- SUPPLIED RECORDS
======
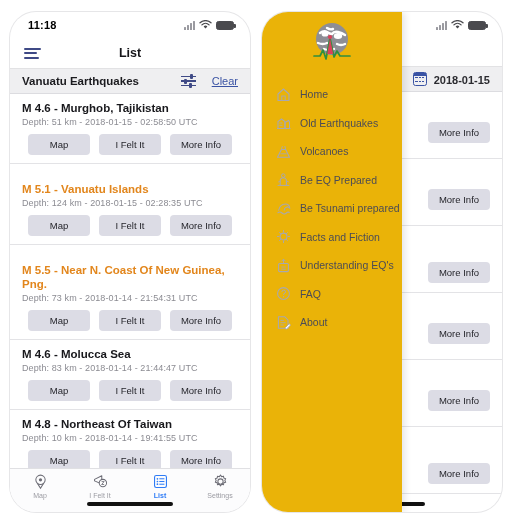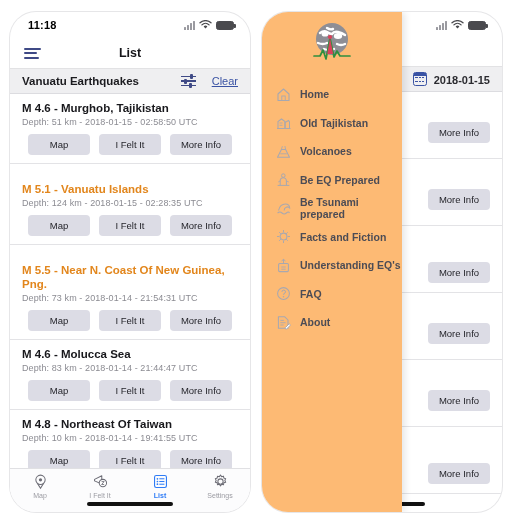--- a/index.html
+++ b/index.html
@@ -132,7 +132,7 @@
   
   .drawer {
     position: absolute; top: 0; bottom: 0; left: 0; width: 140px;
-    background: #fdba74; box-shadow: 3px 0 7px rgba(0,0,0,.10); z-index: 5; font-weight: bold;
+    background: #eab308; box-shadow: 3px 0 7px rgba(0,0,0,.10); z-index: 5;
   }
   .logo-wrap { display: flex; justify-content: center; padding-top: 4px; }
   .menu { padding: 14px 0 0 14px; }

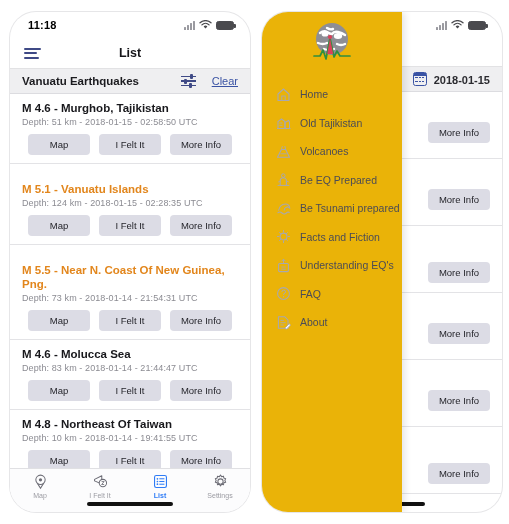--- a/index.html
+++ b/index.html
@@ -378,7 +378,7 @@
                 <path d="M1 13.5 h13.5" stroke="#a8a8b0" stroke-width="1"></path>
               </svg>
             </span>
-            <span class="menu-label">Old Tajikistan</span>
+            <span class="menu-label">Old Earthquakes</span>
           </div>
           <div class="menu-item">
             <span class="menu-ic">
======
- TASK PROMPT
The required output is the exact lines from the opening line of the entries through the line with "-378,7 +378,7 @@", inclusive, without pictures.

- SOLUTION TO THE PROBLEM
--- a/index.html
+++ b/index.html
@@ -132,7 +132,7 @@
   
   .drawer {
     position: absolute; top: 0; bottom: 0; left: 0; width: 140px;
-    background: #fdba74; box-shadow: 3px 0 7px rgba(0,0,0,.10); z-index: 5; font-weight: bold;
+    background: #eab308; box-shadow: 3px 0 7px rgba(0,0,0,.10); z-index: 5;
   }
   .logo-wrap { display: flex; justify-content: center; padding-top: 4px; }
   .menu { padding: 14px 0 0 14px; }

--- a/index.html
+++ b/index.html
@@ -378,7 +378,7 @@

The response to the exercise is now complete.